- Born: 8 January 1943 Jos, Plateau State, Nigeria
- Died: 3 November 2023 (aged 80)
- Other name: Mr. Chess
- Education: University of Lagos Medical School at Idi-Araba, National Post Graduate Medical College, Ijaniki
- Occupations: Medical doctor, Dental surgeon, Chess promoter
- Years active: 1978–2023
- Known for: Promoting chess in Nigeria and Africa
- Spouse: Evelyn Oba (m. 1976; died 2022)
- Children: 4

= Sylvan Ebigwei =

Nigerian medical doctor and dental surgeon

Sylvan Olisanye Ebigwei (8 January 1943 – 3 November 2023) was a Nigerian medical professional, dental surgeon, and a prominent figure in the advancement of chess in Nigeria and Africa. Often referred to as "Mr. Chess," Ebigwei was instrumental in the formation of the Nigerian Chess Federation and was a founding member of the African Chess Confederation.

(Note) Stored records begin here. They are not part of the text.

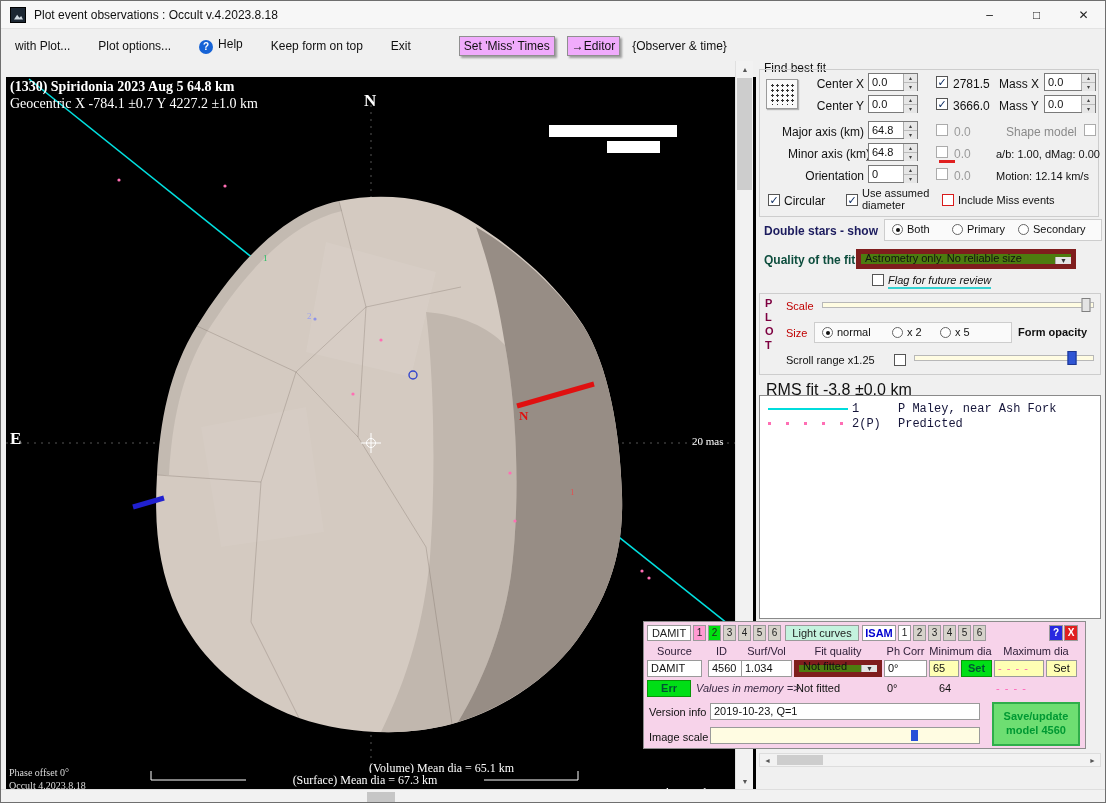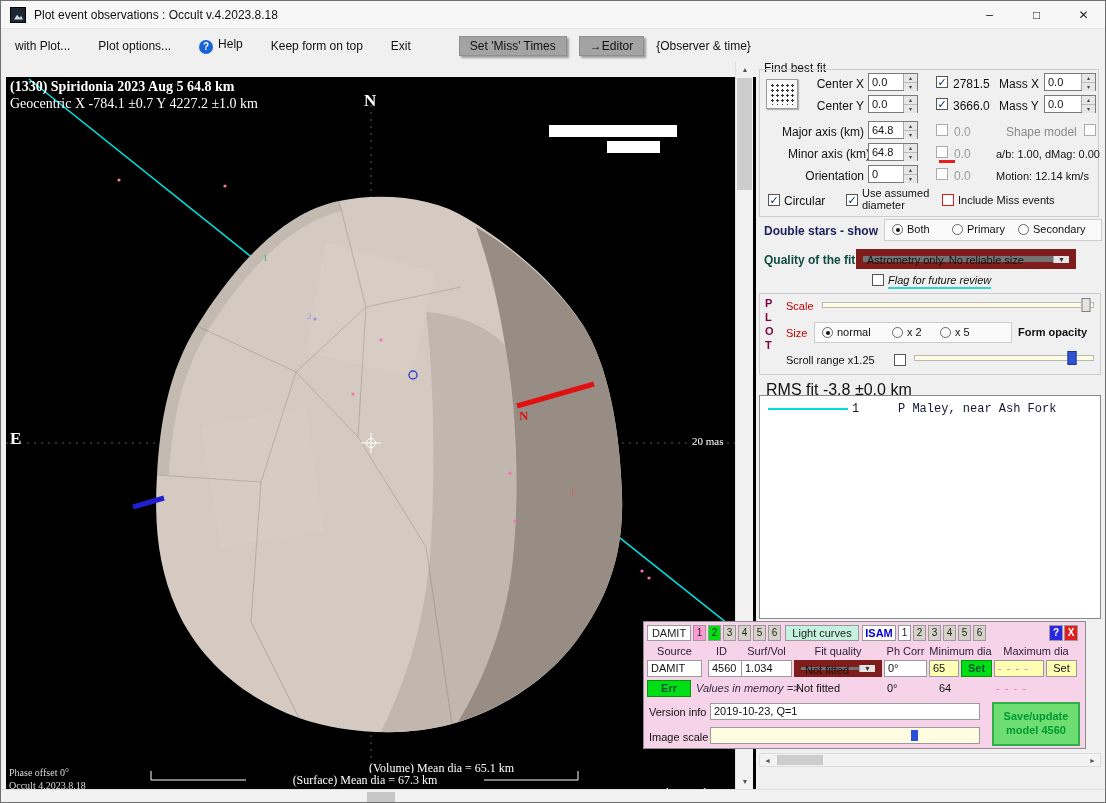--- a/index.html
+++ b/index.html
@@ -10,21 +10,21 @@
 .titlebar{position:absolute;left:0;top:0;width:1106px;height:28px;background:#f7f7f7;border-bottom:1px solid #e3e3e3;display:flex;align-items:center}
 .app-ic{width:16px;height:16px;margin:0 8px 0 9px;background:#1c2733;border:1px solid #000;position:relative}
 .app-ic::after{content:"";position:absolute;left:3px;top:6px;width:9px;height:6px;background:#cfd8e0;clip-path:polygon(0 100%,35% 20%,60% 70%,80% 40%,100% 100%)}
 .tb-title{font-size:12px;color:#101010}
 .tb-btns{margin-left:auto;display:flex;height:28px}
 .tb-btn{width:47px;height:28px;display:flex;align-items:center;justify-content:center;font-size:12px;color:#222}
 
 .menubar{position:absolute;left:0;top:29px;width:908px;height:31px;background:#f0f0f0;display:flex;align-items:center;padding-left:14px}
 .mitem{margin-right:28px;white-space:nowrap}
 .help-ic{width:14px;height:14px;border-radius:50%;background:#1663d6;color:#fff;font-size:10px;font-weight:bold;display:inline-flex;align-items:center;justify-content:center;margin-right:5px;vertical-align:-2px}
-.mbtn{border:1px solid #8f8f8f;background:#a3a3a3;box-shadow:1.5px 1.5px 2px rgba(0,0,0,.35);padding:2px 10px;margin-right:12px;white-space:nowrap}
+.mbtn{border:1px solid #8f8f8f;background:#f0abfc;box-shadow:1.5px 1.5px 2px rgba(0,0,0,.35);padding:2px 4px;margin-right:12px;white-space:nowrap}
 
 .plot{position:absolute;left:5px;top:76px;width:787px;height:728px;background:#000;overflow:hidden}
 .plot .lbl{position:absolute;color:#fff;font-family:"Liberation Serif",serif;white-space:nowrap}
 .hl{background:#fff;color:#001a80;padding:0 3px;font-family:"Liberation Sans",sans-serif;font-size:11px;font-weight:bold}
 .onblack{background:#000;padding:0 4px}
 
 .vscroll{position:absolute;left:734px;top:60px;width:18px;height:728px;background:#f2f2f2;border-left:1px solid #e0e0e0}
 .sar{position:absolute;left:0;width:18px;height:16px;display:flex;align-items:center;justify-content:center;font-size:7px;color:#555}
 .vthumb{position:absolute;left:1px;top:17px;width:15px;height:112px;background:#cdcdcd}
 .hscroll-main{position:absolute;left:0;top:788px;width:1106px;height:15px;background:#f2f2f2;border-top:1px solid #dedede}
@@ -37,21 +37,21 @@
 .spin .v{flex:1;padding:2px 3px 0;font-size:11px}
 .spin .btns{width:14px;display:flex;flex-direction:column;border-left:1px solid #aaa}
 .spin .btns span{flex:1;font-size:6px;line-height:8px;text-align:center;background:#e6e6e6;color:#444}
 .spin .btns span:first-child{border-bottom:1px solid #bbb}
 .cb{position:absolute;width:12px;height:12px;border:1px solid #555;background:#fff;font-size:11px;line-height:10px;text-align:center;color:#0a2a60}
 .cb.checked::after{content:"✓"}
 .cb.red{border-color:#d81b1b}
 .cb.gray{border-color:#ababab}
 .radio{width:11px;height:11px;border:1px solid #666;border-radius:50%;background:#fff;display:inline-block;position:relative;vertical-align:-2px;margin-right:4px}
 .radio.sel::after{content:"";position:absolute;left:2.5px;top:2.5px;width:4px;height:4px;border-radius:50%;background:#111}
-.dd{position:absolute;background:#737373;border:7px solid #7f1d1d;display:flex;align-items:center}
+.dd{position:absolute;background:#4d7c0f;border:5px solid #7f1d1d;display:flex;align-items:flex-end}
 .dd .t{flex:1;padding:2px 4px 0;font-size:11px;white-space:nowrap;overflow:hidden}
 .dd .a{width:16px;background:#e4e4e4;border-left:1px solid #aaa;font-size:7px;display:flex;align-items:center;justify-content:center;color:#333}
 .slider{position:absolute}
 .slider .track{position:absolute;left:0;right:0;top:50%;height:6px;transform:translateY(-50%);background:#fffce2;border:1px solid #b8b8b8}
 .slider .thumb{position:absolute;top:50%;transform:translate(-50%,-50%);width:9px;height:14px;background:#e4e4e4;border:1px solid #808080}
 .slider .thumb.blue{background:#2f55d4;border-color:#1d3690}
 .lstbox{position:absolute;left:3px;top:334px;width:342px;height:224px;background:#fff;border:1px solid #8a8a8a;font-family:"Liberation Mono",monospace;font-size:12px;color:#15153a;padding:5px 4px}
 .obs-row{display:flex;align-items:center;height:15px}
 .obs-marker{width:88px}
 .cyan-line{width:80px;height:2px;background:#00dcdc;margin-left:4px}
@@ -323,20 +323,27 @@
     <div class="rl" style="left:10px;top:320px;font-size:16px">RMS fit -3.8 ±0.0 km</div>
 
     <div class="lstbox">
       <div class="obs-row">
         <span class="obs-marker">
             <span class="cyan-line" style="display:block"></span>
           </span>
         <span class="obs-num">1</span>
         <span>P Maley, near Ash Fork</span>
       </div>
+      <div class="obs-row">
+        <span class="obs-marker">
+            <span class="dot-line" style="display:block"></span>
+          </span>
+        <span class="obs-num">2(P)</span>
+        <span>Predicted</span>
+      </div>
     </div>
 
     <div class="rp-hscroll">
       <span class="ar" style="left:0">◄</span>
       <span class="ar" style="right:0">►</span>
       <span class="abs" style="left:17px;top:1px;width:46px;height:10px;background:#cdcdcd"></span>
     </div>
   </div>
 
   <div class="damit">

==Early life and education==
Ebigwei was born in Jos, Plateau State, Nigeria. After losing his mother at just eight months old, he moved to Okpanam, Delta State. He began his education at Saint Michael's Catholic School and later attended Saint Patrick's College, Asaba. Ebigwei was an exceptional student, eventually gaining admission to the University of Lagos Medical School at Idi-Araba, where he graduated in 1974. Following this, he pursued post-graduate training in General Dental Practice at the National Post Graduate Medical College, Ijaniki, obtaining his fellowship.

== Career ==
=== Medical ===
During his medical training, Ebigwei met Evelyn Oba, whom he later married. Together, they raised four children and established a dental practice named EVOLIS, a combination of both their names. Ebigwei acquired expertise in Dental Implantology, Crown & Bridge Prosthesis from the University of Florida and the Academy of General Dentistry, Orlando. Ebigwei was a member of Nigeria Dental Association, the Guild of Medical Practitioners of Nigeria, and the National Postgraduate Medical College of Nigeria.

=== Chess sport ===
Ebigwei's passion for the Chess game led to his significant contributions to the growth and popularization of chess in Nigeria and across Africa. In 1975, Ebigwei, alongside Grand Master Raymond King (OBE) of England, spearheaded the formation of the Nigerian Chess Federation, with Ebigwei assuming the role of the first organizing secretary and Pius Okigbo as president. Ebigwei served as the inaugural chairman of the Nigerian Chess Association (NCF) and subsequently ascended to the presidency of the Nigerian Chess Federation in 1977. He initiated the establishment of the Commonwealth Chess Association. During the World Chess Congress in Buenos Aires in 1978, he advocated for the admission of Libya into the World Chess Federation.

=== Politics ===
Ebigwei was instrumental in the establishment of the Peoples Democratic Party (PDP) of Nigeria. Additionally, he once served as the Vice President of Ohanaeze Ndigbo, an Igbo socio-cultural organization in Nigeria. Similarly, he held leadership positions in Aka Ikenga, Lagos, an Igbo think-tank, serving as president and later rising to the position of Vice President General. He was also adorned with the esteemed position of Iyase (Prime Minister) in his hometown.

== Awards ==
- 2023 - "Nigerian Patriotic Award" by the Ambassadors for Peace and Enlightenment Foundation, (AMPEF), a human rights organization.

== Death ==
Dr Ebigwei's life journey came to a close on 3 November 2023. He is survived by his children Chichi Spruel, Sylvia Oba, Awele Omeda and Joshua Ebigwei.